From ab448588542701b3d305da10e94a6069c88ce897 Mon Sep 17 00:00:00 2001
From: tbordaz <tbordaz@redhat.com>
Date: Wed, 22 May 2024 11:29:05 +0200
Subject: [PATCH] Issue 6172 - RFE: improve the performance of evaluation of
 filter component when tested against a large valueset (like group members)
 (#6173)

Bug description:
	Before returning an entry (to a SRCH) the server checks that the entry matches the SRCH filter.
	If a filter component (equality) is testing the value (ava) against a
	large valueset (like uniquemember values), it takes a long time because
	of the large number of values and required normalization of the values.
	This can be improved taking benefit of sorted valueset.
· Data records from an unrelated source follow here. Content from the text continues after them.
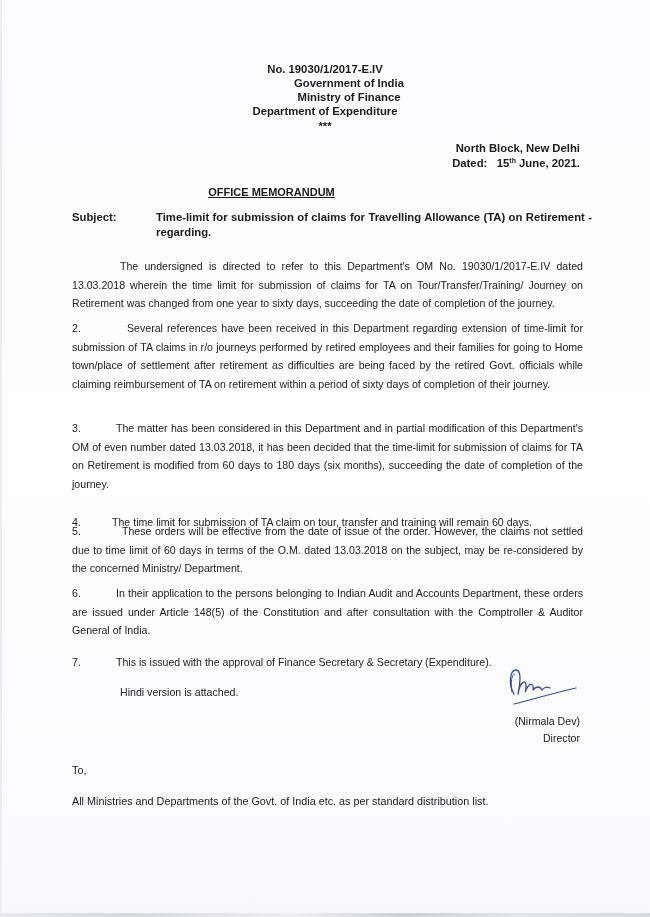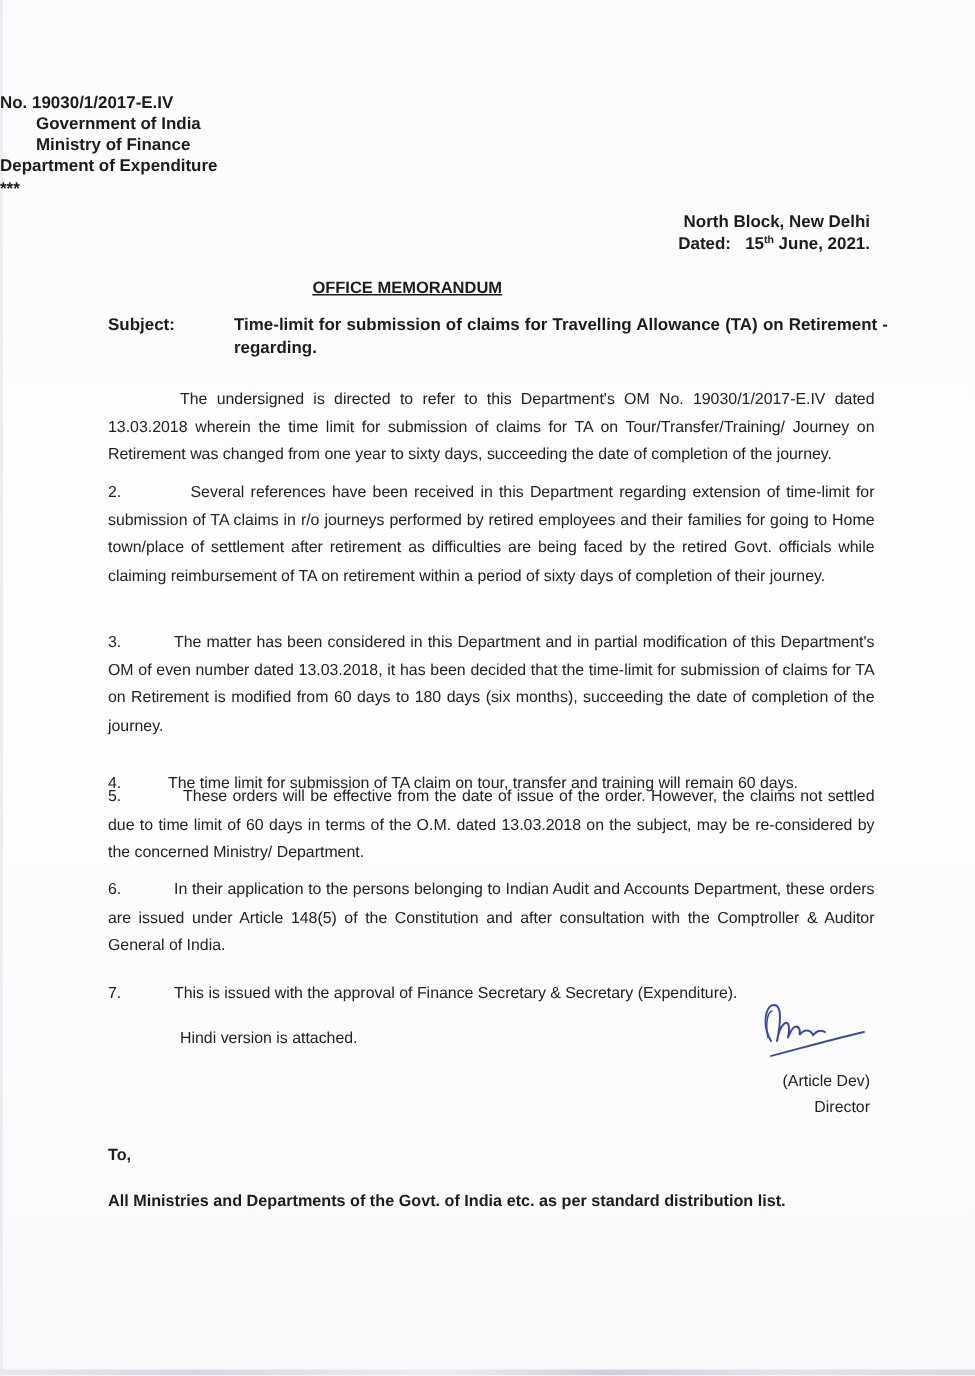"No. 19030/1/2017-E.IV" .hdr { text-align: none -> center }
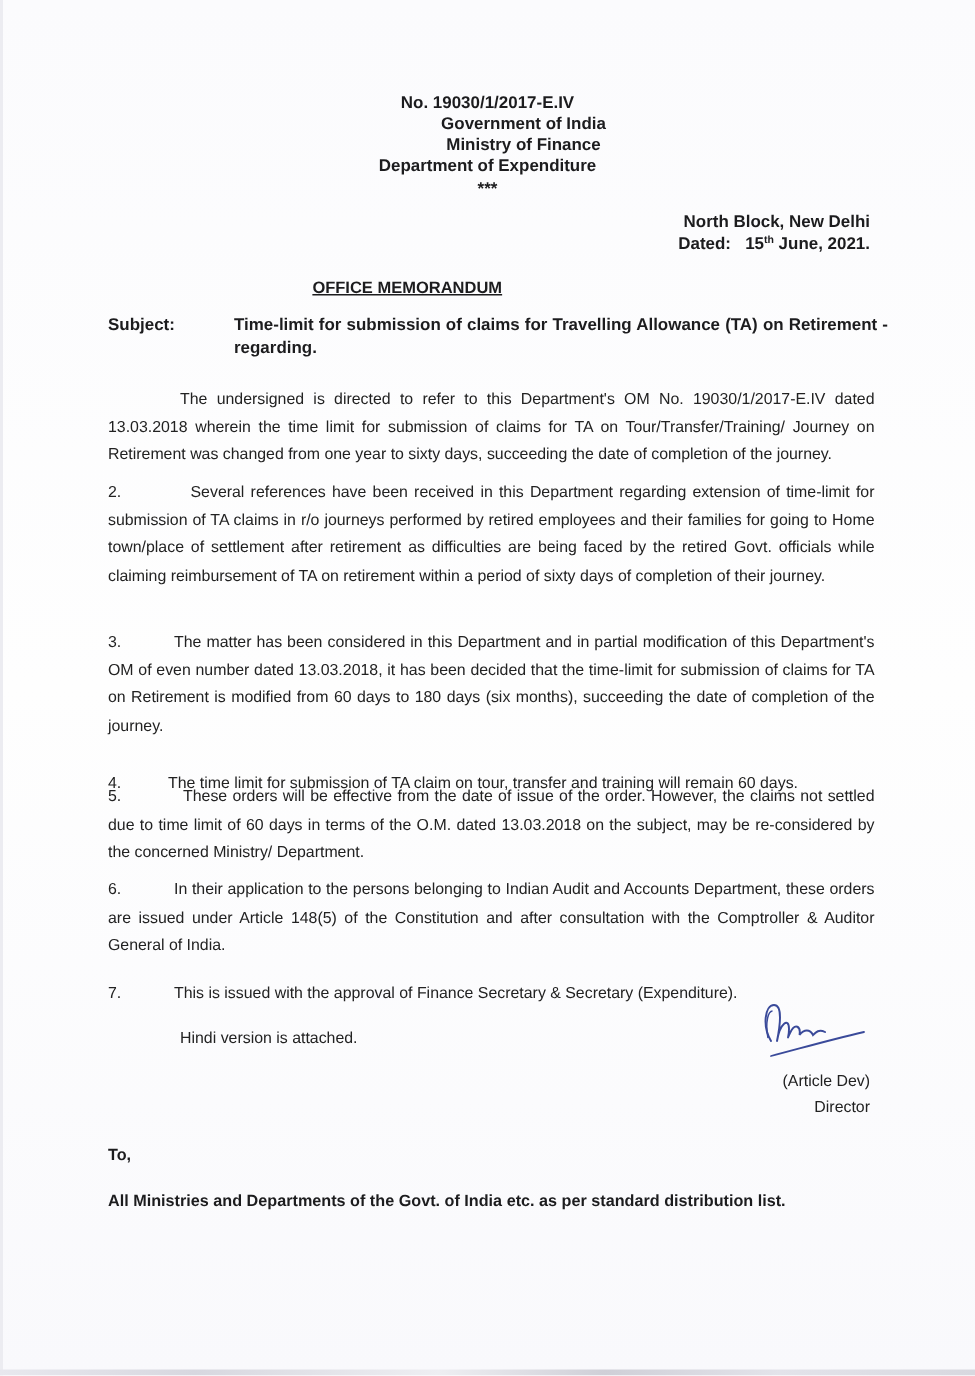"(Article Dev)" div { text: Article -> Nirmala }
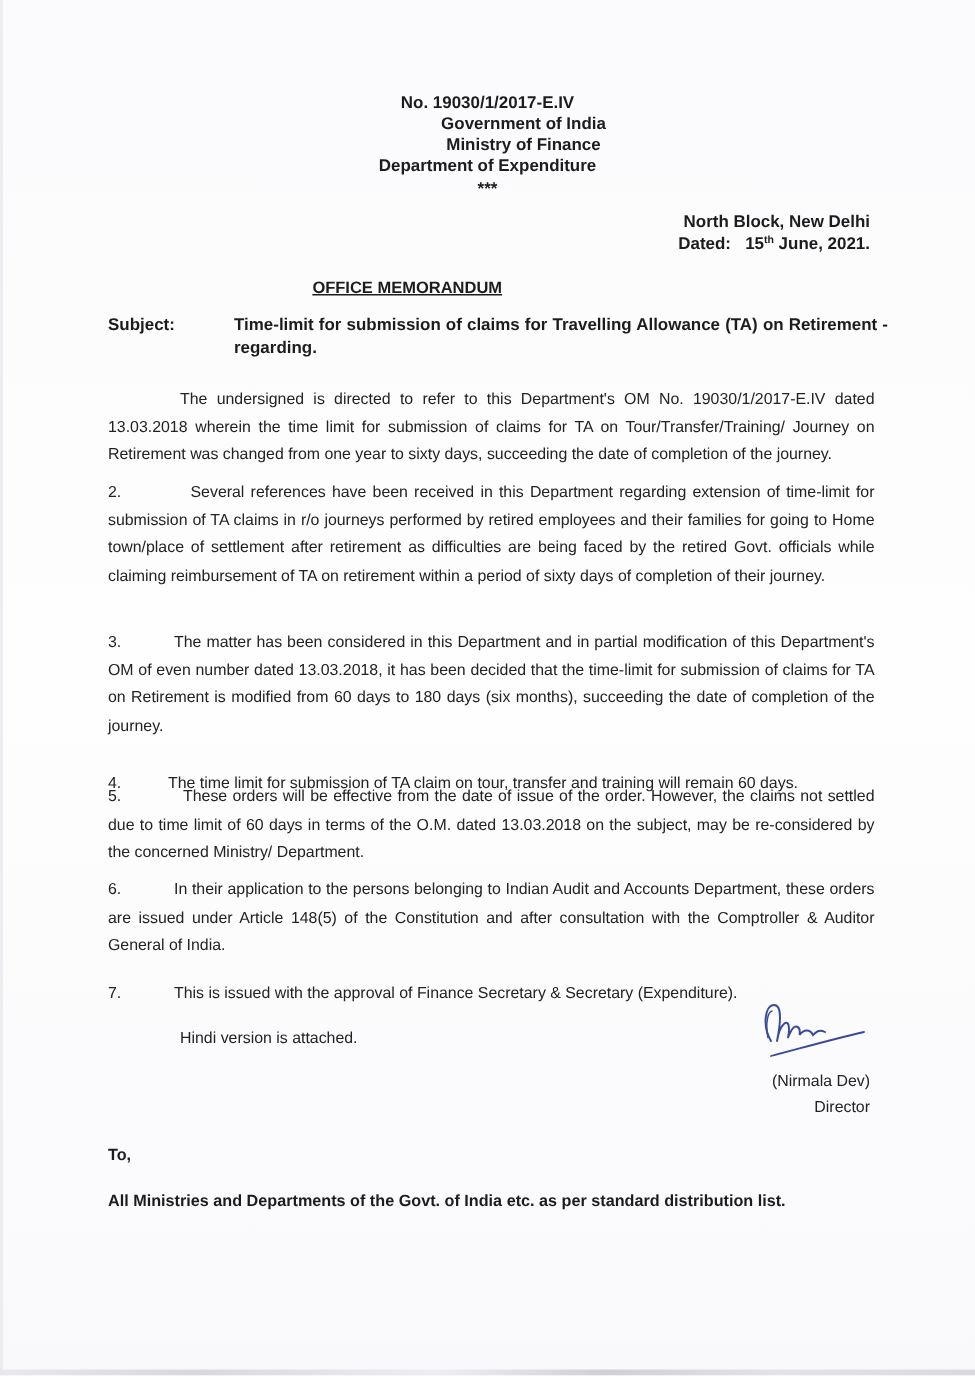"To," .to-block { font-weight: bold -> normal }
Those sorted
	valueset were created to improve updates of large valueset (groups) but
	at that time not implemented in SRCH path.

Fix description:
	In case of LDAP_FILTER_EQUALITY component, the server can get
	benefit of the sorted valuearray.
	To limit the risk of regression, we use the sorted valuearray
	only for the DN syntax attribute. Indeed the sorted valuearray was
	designed for those type of attribute.
	With those two limitations, there is no need of a toggle and
	the call to plugin_call_syntax_filter_ava can be replaced by
	a call to slapi_valueset_find.
	In both cases, sorted valueset and plugin_call_syntax_filter_ava, ava and
	values are normalized.
	In sorted valueset, the values have been normalized to insert the index
	in the sorted array and then comparison is done on normalized values.
	In plugin_call_syntax_filter_ava, all values in valuearray (of valueset) are normalized
	before comparison.

relates: #6172

Reviewed by: Pierre Rogier, Simon Pichugin (Big Thanks !!!)
---
 .../tests/suites/filter/filter_test.py        | 125 ++++++++++++++++++
 ldap/servers/slapd/filterentry.c              |  22 ++-
 2 files changed, 146 insertions(+), 1 deletion(-)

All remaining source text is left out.